● SOURCE DATA:
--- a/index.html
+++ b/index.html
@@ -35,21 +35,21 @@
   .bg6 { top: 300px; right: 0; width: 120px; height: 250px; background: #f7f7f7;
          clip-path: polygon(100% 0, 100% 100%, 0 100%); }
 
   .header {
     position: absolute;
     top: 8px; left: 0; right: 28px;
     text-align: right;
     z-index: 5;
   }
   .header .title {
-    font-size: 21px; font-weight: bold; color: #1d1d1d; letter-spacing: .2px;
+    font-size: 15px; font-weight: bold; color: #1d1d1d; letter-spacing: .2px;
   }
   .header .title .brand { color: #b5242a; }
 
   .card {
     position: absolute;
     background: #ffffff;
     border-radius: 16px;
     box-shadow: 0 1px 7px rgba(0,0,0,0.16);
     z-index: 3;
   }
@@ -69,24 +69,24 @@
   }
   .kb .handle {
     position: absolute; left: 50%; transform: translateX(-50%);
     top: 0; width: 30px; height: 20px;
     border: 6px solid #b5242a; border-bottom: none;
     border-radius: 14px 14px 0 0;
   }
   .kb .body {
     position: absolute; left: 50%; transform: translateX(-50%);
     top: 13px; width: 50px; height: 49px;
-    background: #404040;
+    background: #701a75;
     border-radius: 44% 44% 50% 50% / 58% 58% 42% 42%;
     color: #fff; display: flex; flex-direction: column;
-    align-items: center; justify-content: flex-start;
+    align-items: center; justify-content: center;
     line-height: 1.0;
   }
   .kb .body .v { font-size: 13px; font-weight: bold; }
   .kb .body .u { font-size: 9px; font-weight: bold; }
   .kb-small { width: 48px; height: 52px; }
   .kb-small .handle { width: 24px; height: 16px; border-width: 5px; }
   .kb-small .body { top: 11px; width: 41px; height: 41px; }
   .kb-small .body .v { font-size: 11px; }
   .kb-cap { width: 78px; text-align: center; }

● TASK DETAILS:
Retype word for word the line above with "color: #fff; display: flex;" and all lines after it, nothing else.

● EXERCISE RESULT:
     color: #fff; display: flex; flex-direction: column;
-    align-items: center; justify-content: flex-start;
+    align-items: center; justify-content: center;
     line-height: 1.0;
   }
   .kb .body .v { font-size: 13px; font-weight: bold; }
   .kb .body .u { font-size: 9px; font-weight: bold; }
   .kb-small { width: 48px; height: 52px; }
   .kb-small .handle { width: 24px; height: 16px; border-width: 5px; }
   .kb-small .body { top: 11px; width: 41px; height: 41px; }
   .kb-small .body .v { font-size: 11px; }
   .kb-cap { width: 78px; text-align: center; }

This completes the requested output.